__Source material__:
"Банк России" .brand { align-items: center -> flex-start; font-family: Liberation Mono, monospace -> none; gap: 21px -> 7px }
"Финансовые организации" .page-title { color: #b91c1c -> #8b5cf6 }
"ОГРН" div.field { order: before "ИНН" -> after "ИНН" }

...

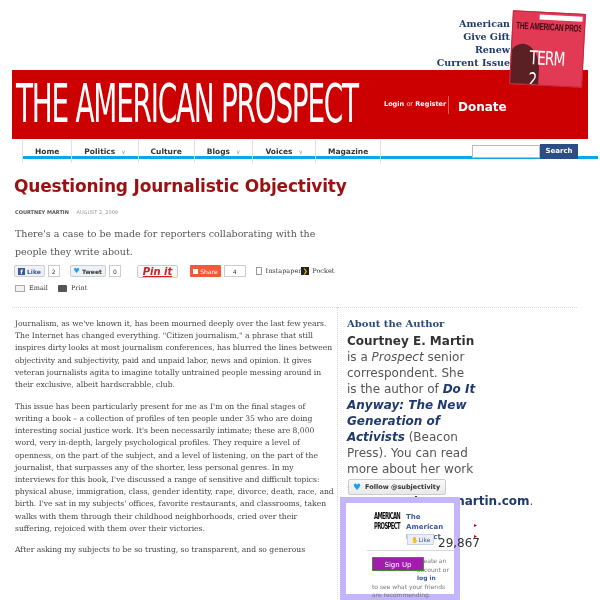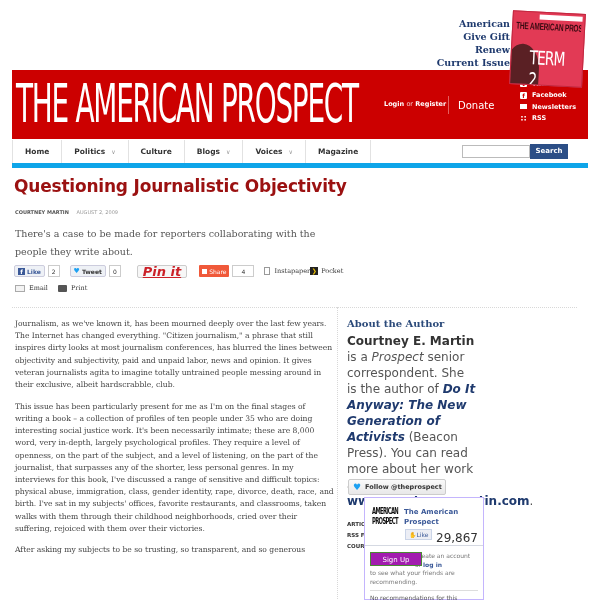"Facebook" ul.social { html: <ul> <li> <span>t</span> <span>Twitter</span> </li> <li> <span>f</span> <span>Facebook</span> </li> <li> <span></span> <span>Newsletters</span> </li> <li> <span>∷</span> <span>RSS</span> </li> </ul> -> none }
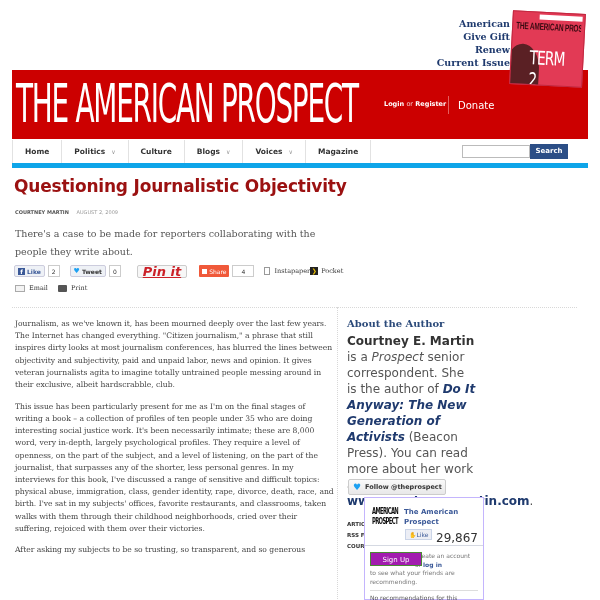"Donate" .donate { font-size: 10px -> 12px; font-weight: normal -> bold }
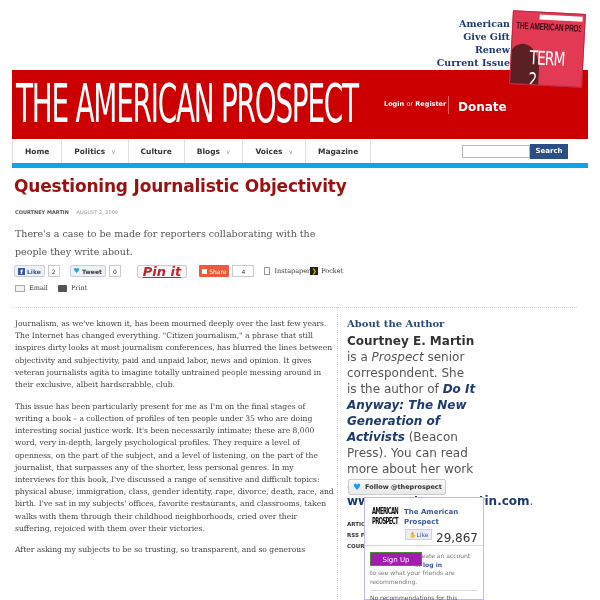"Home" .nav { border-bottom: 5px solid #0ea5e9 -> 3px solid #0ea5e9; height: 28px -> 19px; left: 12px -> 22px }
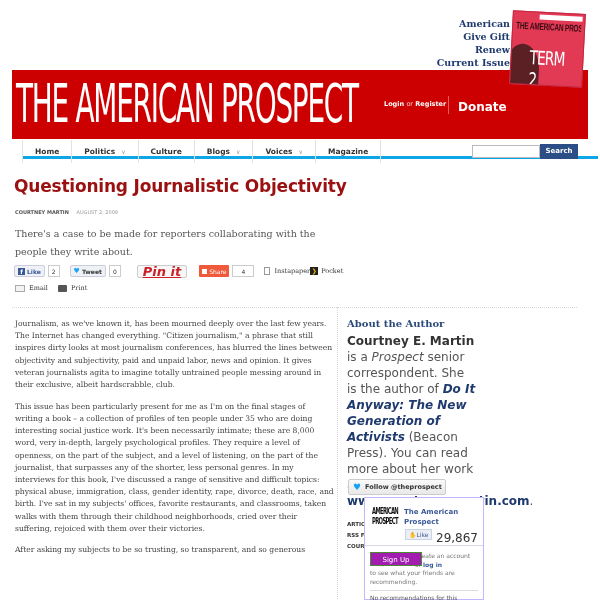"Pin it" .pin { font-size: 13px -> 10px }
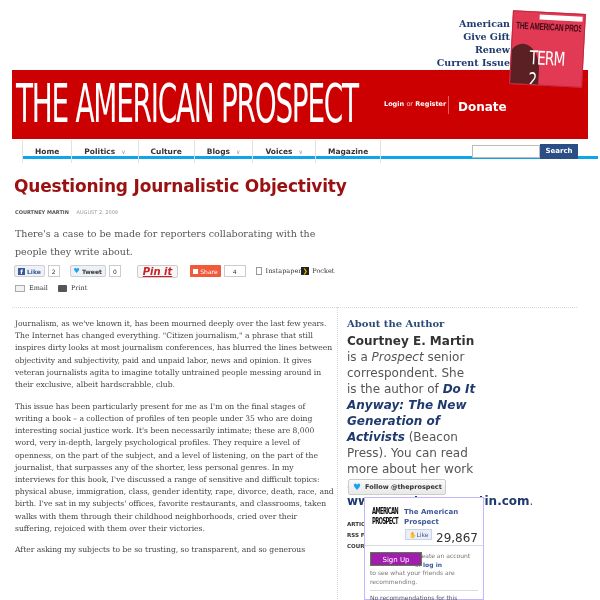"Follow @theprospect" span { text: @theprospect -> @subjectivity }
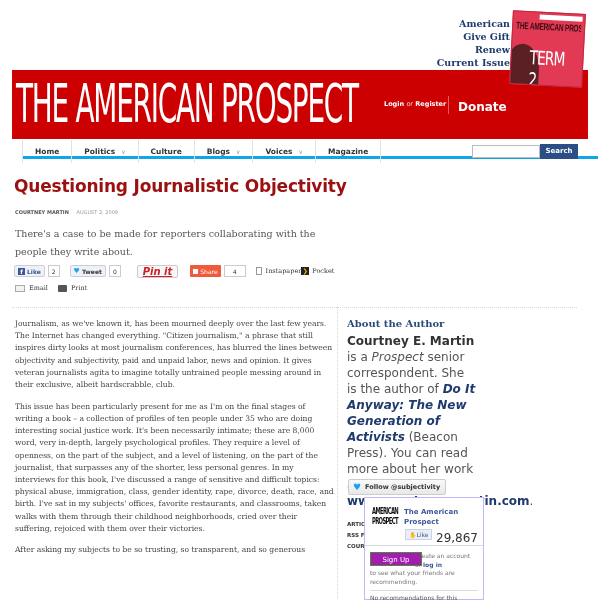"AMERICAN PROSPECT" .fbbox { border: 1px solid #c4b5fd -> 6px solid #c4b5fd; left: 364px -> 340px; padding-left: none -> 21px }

__Task details__:
What you need to produce is an exact copy of the entries above, limited to the lines from the one with "font-size: 13px ->" up to and including the one with "border: 1px solid", without pictures.

__Answer to this exercise__:
"Pin it" .pin { font-size: 13px -> 10px }
"Follow @theprospect" span { text: @theprospect -> @subjectivity }
"AMERICAN PROSPECT" .fbbox { border: 1px solid #c4b5fd -> 6px solid #c4b5fd; left: 364px -> 340px; padding-left: none -> 21px }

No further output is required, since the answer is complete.